Contracts for Difference or CFDs are they are popularly known are tradable instruments that many traders want to get their hands on at the beginning of their trading careers. The CFD trading is based on trading assets that mirror the price movements of the underlying real asset.
This means if you have bought a CFD and it is moving up that means that the underlying asset is gaining strength to the upside and vice versa, and it should be noted that buying or selling of CFDs does not mean that the trader owns the asset, rather they are just speculating on its strength and weakness.
There are many strategies out there for trading CFDs bit there a few that are very good CFD trading strategies for beginners that are easy to learn and incorporate in their trading careers.
There are various advantages to trading CFDs compared to other tradable instruments in the market, these include:
- There are very many CFD options to select from as a trader, from stocks to currencies even commodities.
- Trading CFDs requires very low margins; it is not as demanding as trading stocks or futures.
- There are no commissions or fees charged for your trading CFDs.
- As a trader, CFDs are a good choice because you can access the global market from a single trading platform provided by your broker.
CFD Trading Strategies for Beginners
These are very important to know as beginner trader because you will start to appreciate CFDs more and more as you develop. The several strategies that beginner traders can learn and build a profitable strategy off of are as follows:
- Breakout strategy
- Trend following strategy
- Scalping strategy
- Swing trading strategy
All the above-mentioned strategies are easy to learn and adapt, but it is important for the beginner to know that it is only when they follow the rules in their trading strategy constantly.
The only way to be a successful CFD trader is by being disciplined and learning from your mistakes to improve your trading strategy.
Trend Following Strategy
Every market is based on price movements and when price happens to maintain a certain direction for a sustained period of time it forms a trend.
The trend is either bullish or going up or bearish or going down. Your main aim as a trader is to get the origin of the trend before it starts to move in either direction.
After doing your analysis and finding that price is at a critical level and this may make it turn you should start monitoring that level continuously to get a good entry in the direction that price is like to take.
The most important thing the about trend following strategy is that you should have price levels marked out as in support and resistance levels that price has respected in the past for this strategy to work better. These levels will act as targets and areas of focus when anticipating a change or a beginning of a trend.
The breakout strategy is closely based on the trend following strategy; these two strategies can be combined to form one that is more anticipatory than reactionary.
Breakouts happen when a price level that was expected to hold price and have price turn when it gets to it fails and price breaks through it.
The most important thing to note when price approaches a level is if the price is showing signs of strengths or exhaustion. Price will show strength if it closes on the opposite side of that level and if the price does that, you may expect to see price break through that level.
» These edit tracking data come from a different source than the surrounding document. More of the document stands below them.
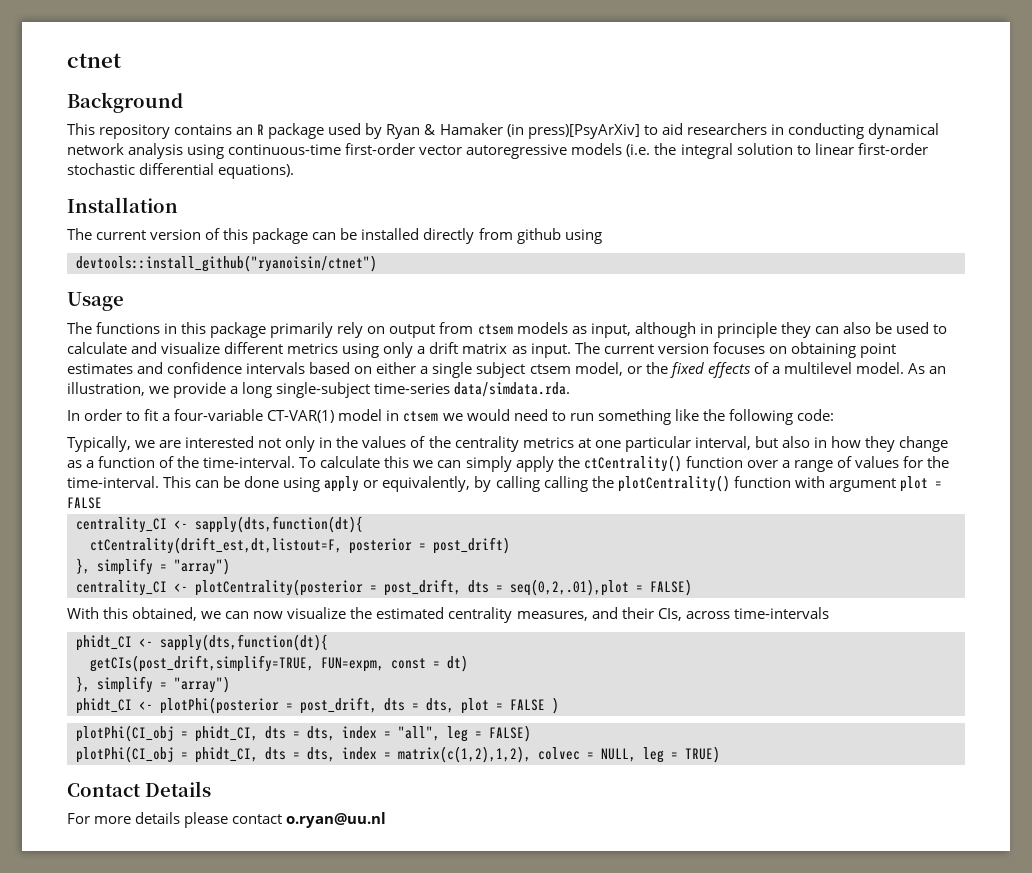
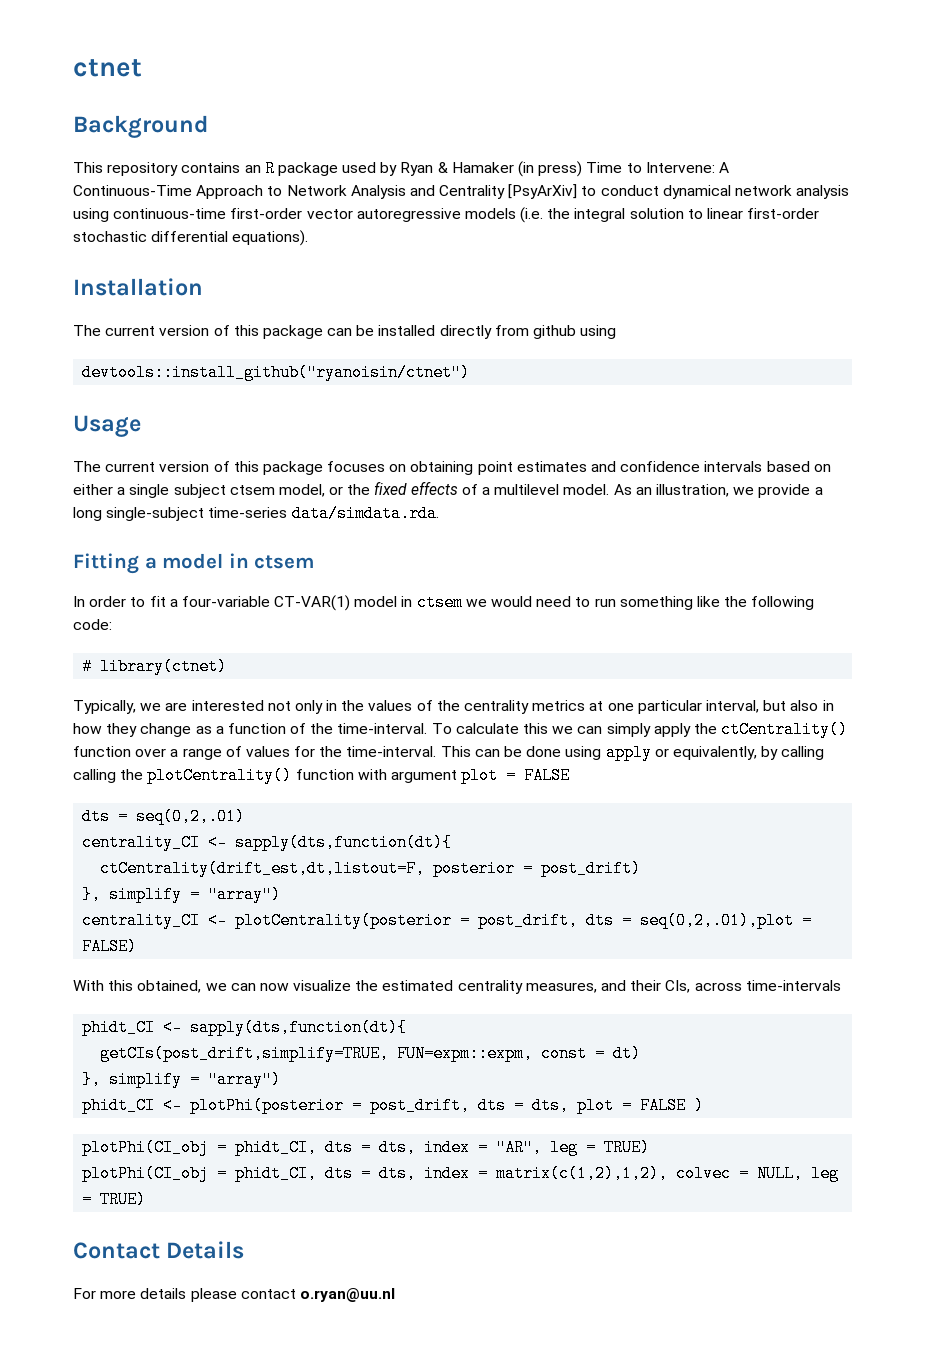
[527,123,864,139] press)[PsyArXiv] to aid researchers in conducting -> [538,161,729,177] [73,184,659,199] press) Time to Intervene: A Continuous-Time Approach to Network Analysis and Centrality [PsyArXiv] to conduct
[96,322,948,338] [67,342,709,358] functions in this package primarily rely on output from ctsem models as input, although in principle they can also be used to calculate and visualize different metrics using only a drift matrix as input. The current version -> [105,461,323,475] current version of this package
(571, 389) none -> [73,553,315,574] // Fitting a model in ctsem
(834, 415) none -> [82,658,228,675] // # library(ctnet)
(102, 503) none -> [82,808,246,825] // dts = seq(0,2,.01)
[321,657,384,672] FUN=expm, -> [397,1045,534,1062] FUN=expm::expm,
[398,725,531,742] "all", leg = FALSE) -> [496,1139,651,1156] "AR", leg = TRUE)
As a beginner trader, you should learn to anticipate what price might do rather than react to price. Reactionary traders tend to be emotional, and this inhibits their decision-making abilities.
Scalping is a form of trading that involves profiting from short-term movements in the market. The trader is targeting movements of 5 ticks to 20 ticks a trade.
This strategy requires the trader to be fast and have a good understanding of price action. The trader should always anticipate price movements based on levels drawn out before hand. That way the trader will have areas to anticipate a buy or a sell.
This means that the trader is going to be trading massive volumes and the best way to be profitable trading this strategy is making as many trades as possible and taking your profits when they reach their set objectives. The CFD beginner trader should first try the strategies discussed above first before trying this one out.
Swing Trading Strategy
Swing trading is quite the opposite of scalping; it involves holding your trades over a longer period of time targeting bigger gains. As a beginner trader, this might be tough since it involves how you can handle the different legs that price makes as it approaches your target.
As a swing trader, you should be one who has patience as an attribute to your character. This will take some time for many beginners to master but this strategy is one of the best when it comes to the risk to reward ratios.
As long as you have your analysis right, the best thing to do is waiting for your target to be hit. It is easier to trade like this compared to scalping since you have to do one to three trades a week and just monitor them compared to the scalper who is glued to their screen almost all day long.
These are some of the simple strategies I will highly recommend for these trading strategies for CFD trading for anyone who would want to get involved in them.
They are easy to learn and use as well, but it should be noted the rules derived from these strategies should be followed so that progress can be achieved.